When you reproduce the data, keep every word exactly as it stands and leave the pictures out.

INPUT DATA:
▬▬▬▬▬▬
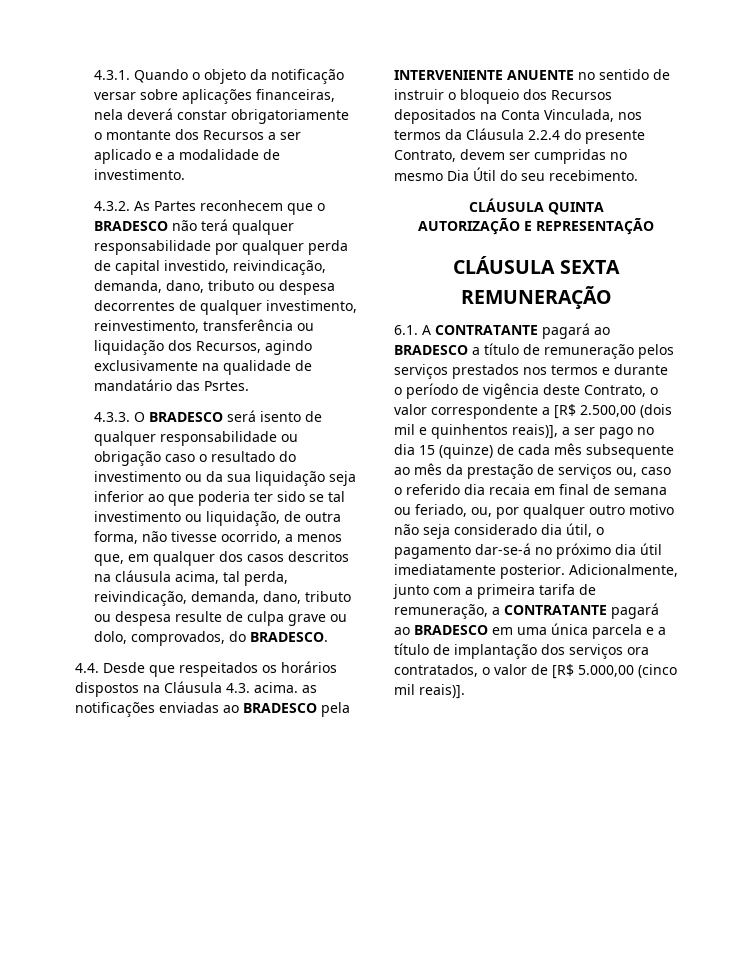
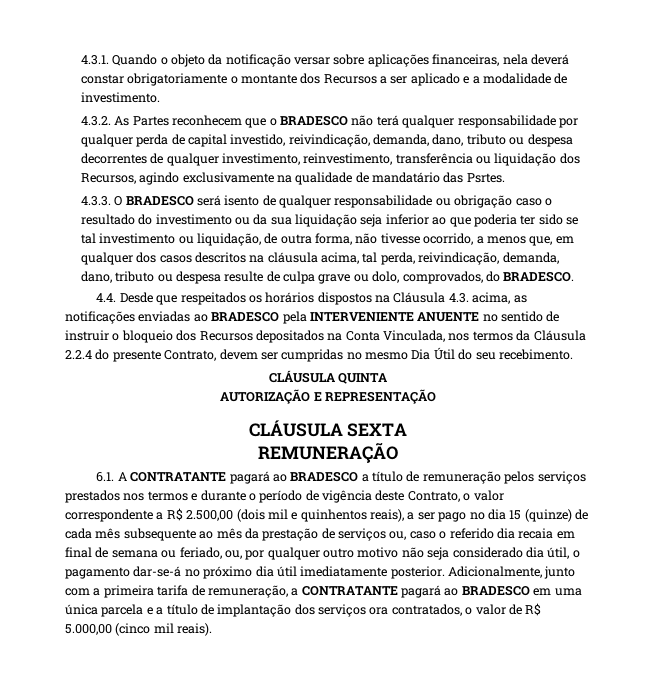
- 4.4. Desde que respeitados os horários dispostos na Cláusula 4.3. acima. as notificações enviadas ao BRADESCO pela INTERVENIENTE ANUENTE no sentido de instruir o bloqueio dos Recursos depositados na Conta Vinculada, nos termos da Cláusula 2.2.4 do presente Contrato, devem ser cumpridas no mesmo Dia Útil do seu recebimento.
+ 4.4. Desde que respeitados os horários dispostos na Cláusula 4.3. acima, as notificações enviadas ao BRADESCO pela INTERVENIENTE ANUENTE no sentido de instruir o bloqueio dos Recursos depositados na Conta Vinculada, nos termos da Cláusula 2.2.4 do presente Contrato, devem ser cumpridas no mesmo Dia Útil do seu recebimento.
- 6.1. A CONTRATANTE pagará ao BRADESCO a título de remuneração pelos serviços prestados nos termos e durante o período de vigência deste Contrato, o valor correspondente a [R$ 2.500,00 (dois mil e quinhentos reais)], a ser pago no dia 15 (quinze) de cada mês subsequente ao mês da prestação de serviços ou, caso o referido dia recaia em final de semana ou feriado, ou, por qualquer outro motivo não seja considerado dia útil, o pagamento dar-se-á no próximo dia útil imediatamente posterior.
+ 6.1. A CONTRATANTE pagará ao BRADESCO a título de remuneração pelos serviços prestados nos termos e durante o período de vigência deste Contrato, o valor correspondente a R$ 2.500,00 (dois mil e quinhentos reais), a ser pago no dia 15 (quinze) de cada mês subsequente ao mês da prestação de serviços ou, caso o referido dia recaia em final de semana ou feriado, ou, por qualquer outro motivo não seja considerado dia útil, o pagamento dar-se-á no próximo dia útil imediatamente posterior.
- Adicionalmente, junto com a primeira tarifa de remuneração, a CONTRATANTE pagará ao BRADESCO em uma única parcela e a título de implantação dos serviços ora contratados, o valor de [R$ 5.000,00 (cinco mil reais)].
+ Adicionalmente, junto com a primeira tarifa de remuneração, a CONTRATANTE pagará ao BRADESCO em uma única parcela e a título de implantação dos serviços ora contratados, o valor de R$ 5.000,00 (cinco mil reais).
▬▬▬▬▬▬
SOLVED EXERCISE:
- 4.4. Desde que respeitados os horários dispostos na Cláusula 4.3. acima. as notificações enviadas ao BRADESCO pela INTERVENIENTE ANUENTE no sentido de instruir o bloqueio dos Recursos depositados na Conta Vinculada, nos termos da Cláusula 2.2.4 do presente Contrato, devem ser cumpridas no mesmo Dia Útil do seu recebimento.
+ 4.4. Desde que respeitados os horários dispostos na Cláusula 4.3. acima, as notificações enviadas ao BRADESCO pela INTERVENIENTE ANUENTE no sentido de instruir o bloqueio dos Recursos depositados na Conta Vinculada, nos termos da Cláusula 2.2.4 do presente Contrato, devem ser cumpridas no mesmo Dia Útil do seu recebimento.
- 6.1. A CONTRATANTE pagará ao BRADESCO a título de remuneração pelos serviços prestados nos termos e durante o período de vigência deste Contrato, o valor correspondente a [R$ 2.500,00 (dois mil e quinhentos reais)], a ser pago no dia 15 (quinze) de cada mês subsequente ao mês da prestação de serviços ou, caso o referido dia recaia em final de semana ou feriado, ou, por qualquer outro motivo não seja considerado dia útil, o pagamento dar-se-á no próximo dia útil imediatamente posterior.
+ 6.1. A CONTRATANTE pagará ao BRADESCO a título de remuneração pelos serviços prestados nos termos e durante o período de vigência deste Contrato, o valor correspondente a R$ 2.500,00 (dois mil e quinhentos reais), a ser pago no dia 15 (quinze) de cada mês subsequente ao mês da prestação de serviços ou, caso o referido dia recaia em final de semana ou feriado, ou, por qualquer outro motivo não seja considerado dia útil, o pagamento dar-se-á no próximo dia útil imediatamente posterior.
- Adicionalmente, junto com a primeira tarifa de remuneração, a CONTRATANTE pagará ao BRADESCO em uma única parcela e a título de implantação dos serviços ora contratados, o valor de [R$ 5.000,00 (cinco mil reais)].
+ Adicionalmente, junto com a primeira tarifa de remuneração, a CONTRATANTE pagará ao BRADESCO em uma única parcela e a título de implantação dos serviços ora contratados, o valor de R$ 5.000,00 (cinco mil reais).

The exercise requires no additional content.